産経新聞社に無断で複製、翻案、送信、頒布するなど産経新聞社の著作権を侵害する一切の行為は禁止されています。  
  ■折り目正しく禁欲的
 私は8月22日の朝、カタールのラスラファンという砂漠ならぬ土漠の中の港に着いて、足掛け11日間お世話になった商船三井のLNG船(液化天然ガス・タンカー)アルビダ号を下りた。
 港には見渡す限り緑の木1本もない。ガスタンクとそれを送るパイプラインが並び、午前10時を過ぎれば恐らくは50度を超す気温の中で、さらに廃ガスを燃やす煙突が気温を上げるのを助けている。
 船は正確に朝7時に入港した。5個で135000立方メートルの液化ガスを入れる球形のタンクは、マイナス130度にあらかじめ冷やしておくのだから、そのタイミングも厳密なのだ。
 ラスラファンに着いてからのことを、時々私は質問した。15日間かかって日本からカタールに着くのだから、船の方たちも1日くらいは交代で上陸できるかと考えたのである。
 しかし、積み荷作業は大体24時間。危険物を積み込む作業が行われているのだから、その間船長以下1人として休暇などは取れない。船はマストの上に、「危険物荷役中」の赤い燕尾旗を上げ、いくら一般人の立ち入れない特別区域とはいえ、航海中よりもっと緊張するという。終わると翌朝にはすぐ出港する。帰りも同じ日数かかって日本の港へ。そこでまた24時間で積み荷の液化天然ガスを下ろして再び出港する。家族が訪ねて来ることはできるが、自宅に帰ることも町へ買い物に出ることもない。そういう生活を長い場合には10カ月続ける。日本のエネルギーはこうした彼らの働きの上に確保されている。
 私は港からカタールの首都のドーハへ向かった。約100キロ離れているが、道がいいから約1時間で着く。そこには「湾岸」の新興オイルマネー都市にふさわしいあらゆるきらきらした施設がある。ショッピング・モールの中にはアイス・スケート場。ナツメヤシは昔から放牧民が荒れた手で保存食として食べていた素朴な食べ物だったが、今では有名店が、実を上等のチョコレートで包んで金色の箱に恭しく入れて売っている。それがなかなか洗練された味なのだ。地中海風のレストランもたくさんある。しかしアルビダ号の乗組員たちは1度もドーハにさえ行ったことがない。

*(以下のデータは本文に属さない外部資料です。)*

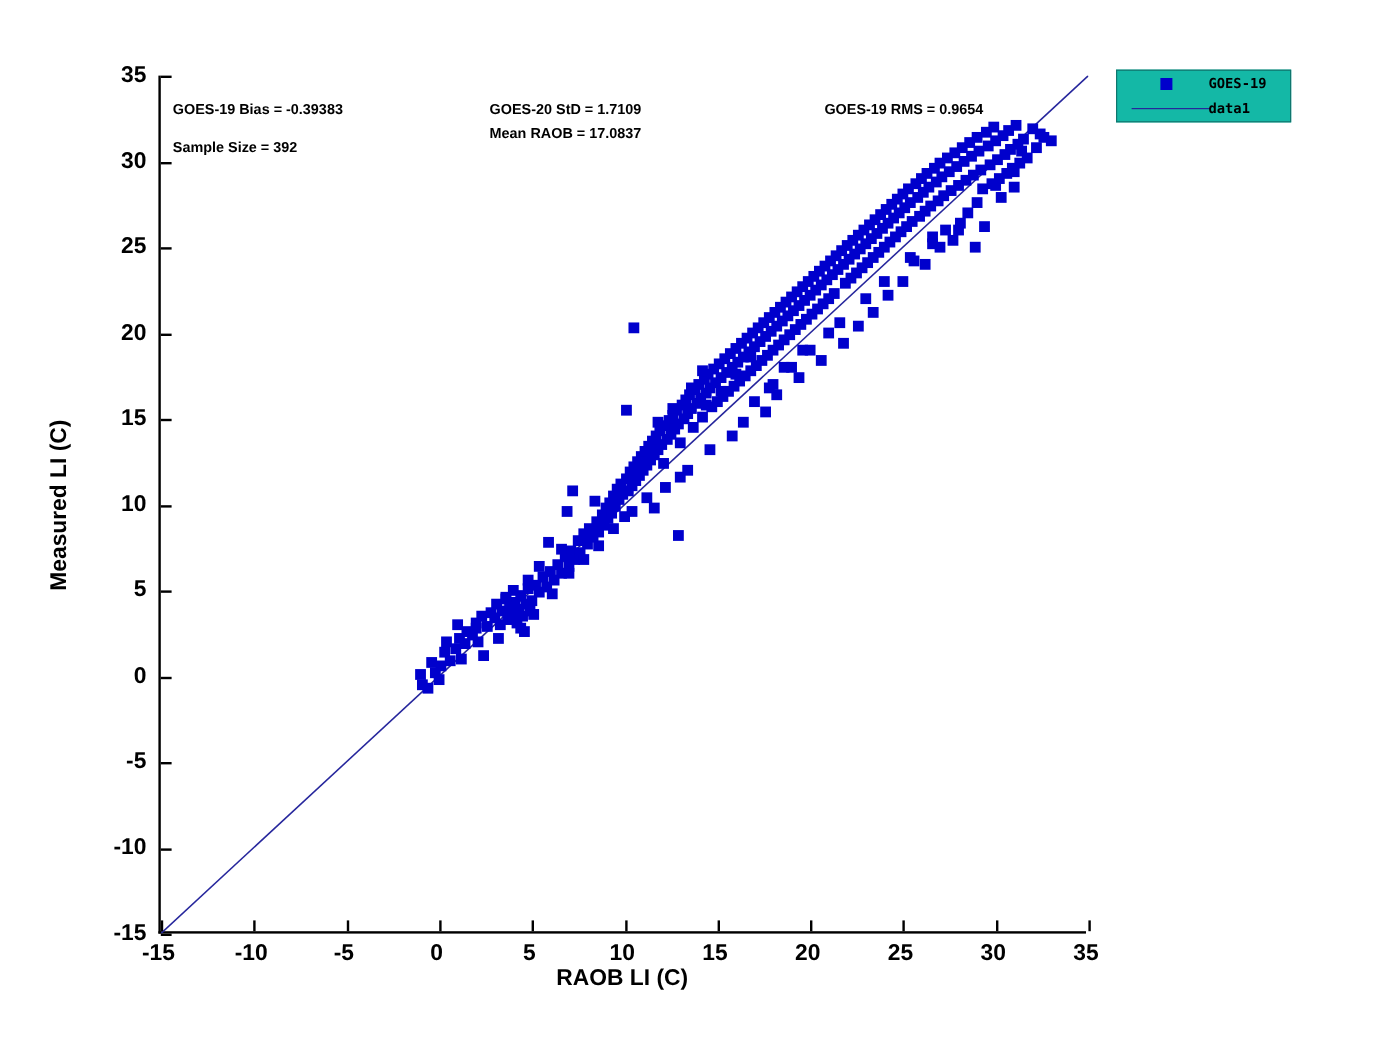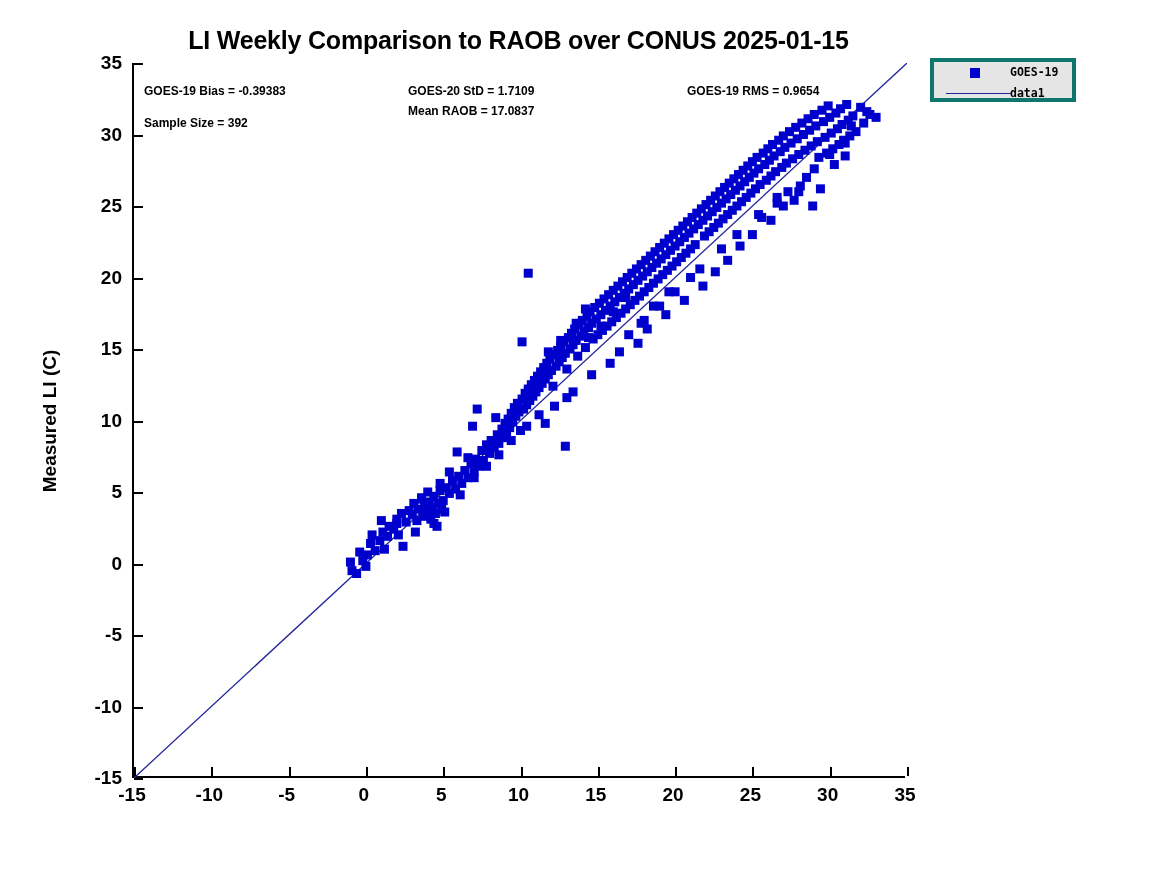--- a/index.html
+++ b/index.html
@@ -182,7 +182,6 @@
 
 <div id="figure">
 
-  <div id="chart-title">LI Weekly Comparison to RAOB over CONUS 2025-01-15</div>
 
   <div id="plot-area">
     <svg id="plot-canvas" viewBox="0 0 773 715" preserveAspectRatio="none">

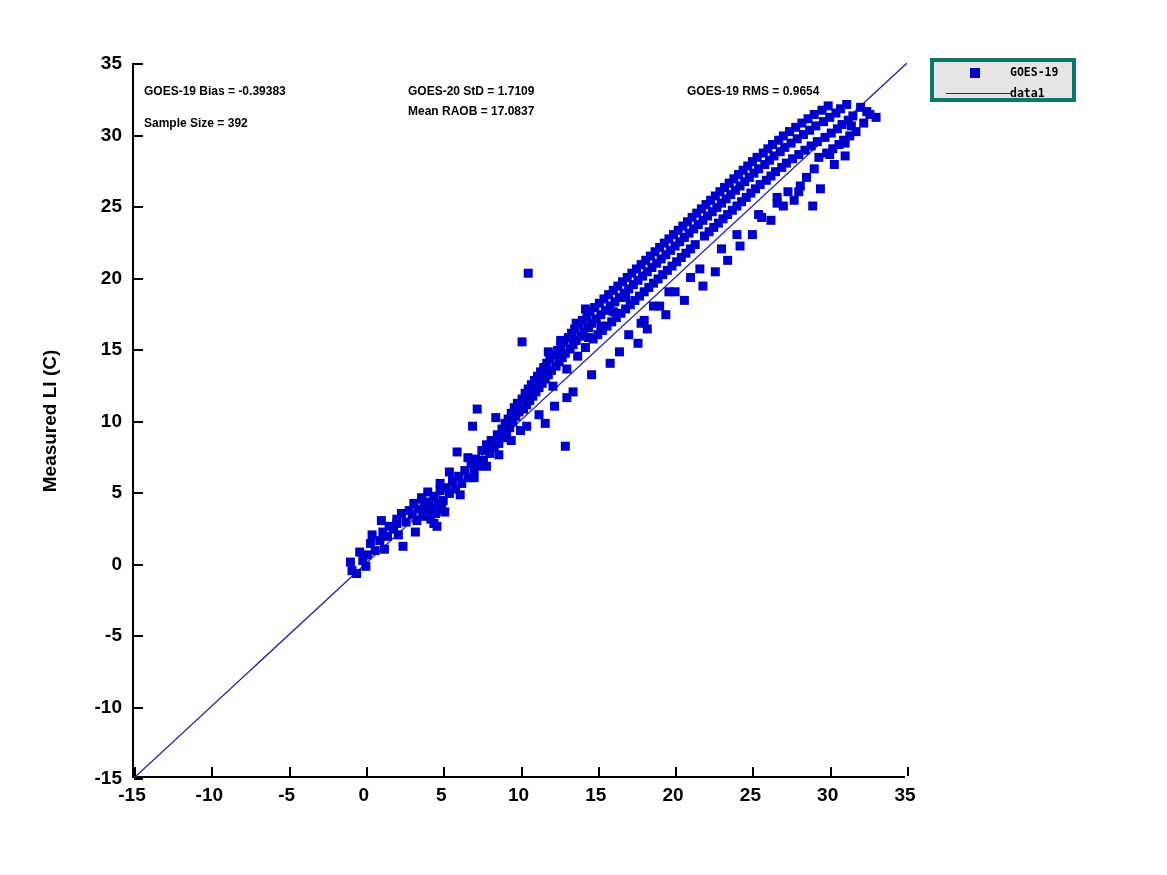--- a/index.html
+++ b/index.html
@@ -131,8 +131,8 @@
     top: 58px;
     width: 146px;
     height: 44px;
-    border: 4px solid #0f766e;
-    background: #e5e5e5;
+    border: 1px solid #0f766e;
+    background: #14b8a6;
     box-sizing: border-box;
   }
   .legend-row {

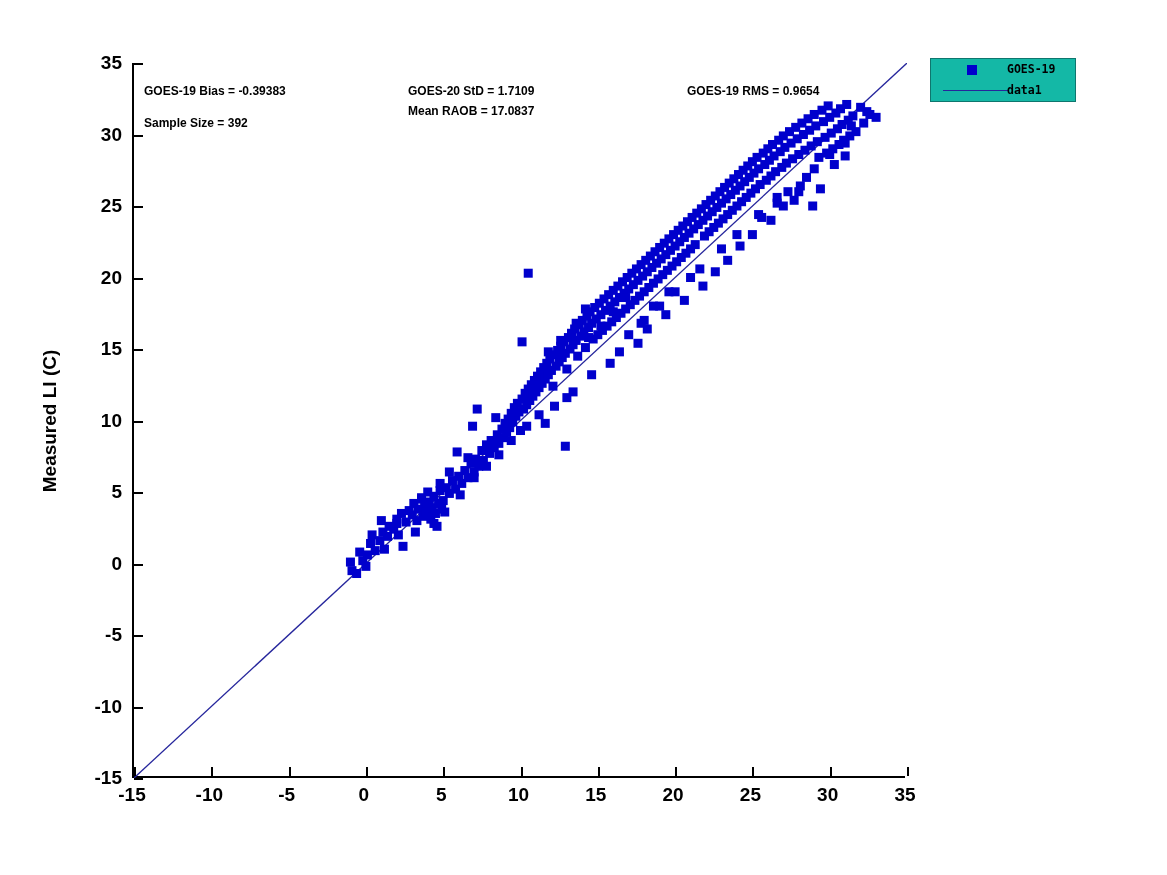--- a/index.html
+++ b/index.html
@@ -607,6 +607,7 @@
       <div class="xtick-label" style="left: 865px; top: 784px;">35</div>
     </div>
 
+  <div id="x-axis-title">RAOB LI (C)</div>
 
   <div id="y-axis-title">Measured LI (C)</div>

 昔の船員はマドロス・パイプをくわえていた。「ポパイ」がそうである。しかし今のタンカーは危険物を搭載しているのだから、皆がくつろぐサロンにさえ焔(ほのお)の出るライターはない。自動車と同じ「タバコ火付け装置」があるだけだ。マドロス・パイプなどとんでもない話である。
 日本の演歌は、船乗りには港々に女がいるという印象を作った。しかし、今のタンカーでは乗組員は上陸もせず、入港中もテロ対策で外部の人間は一切舷門から入れない。船はもっとも折り目正しい禁欲的な職場であった。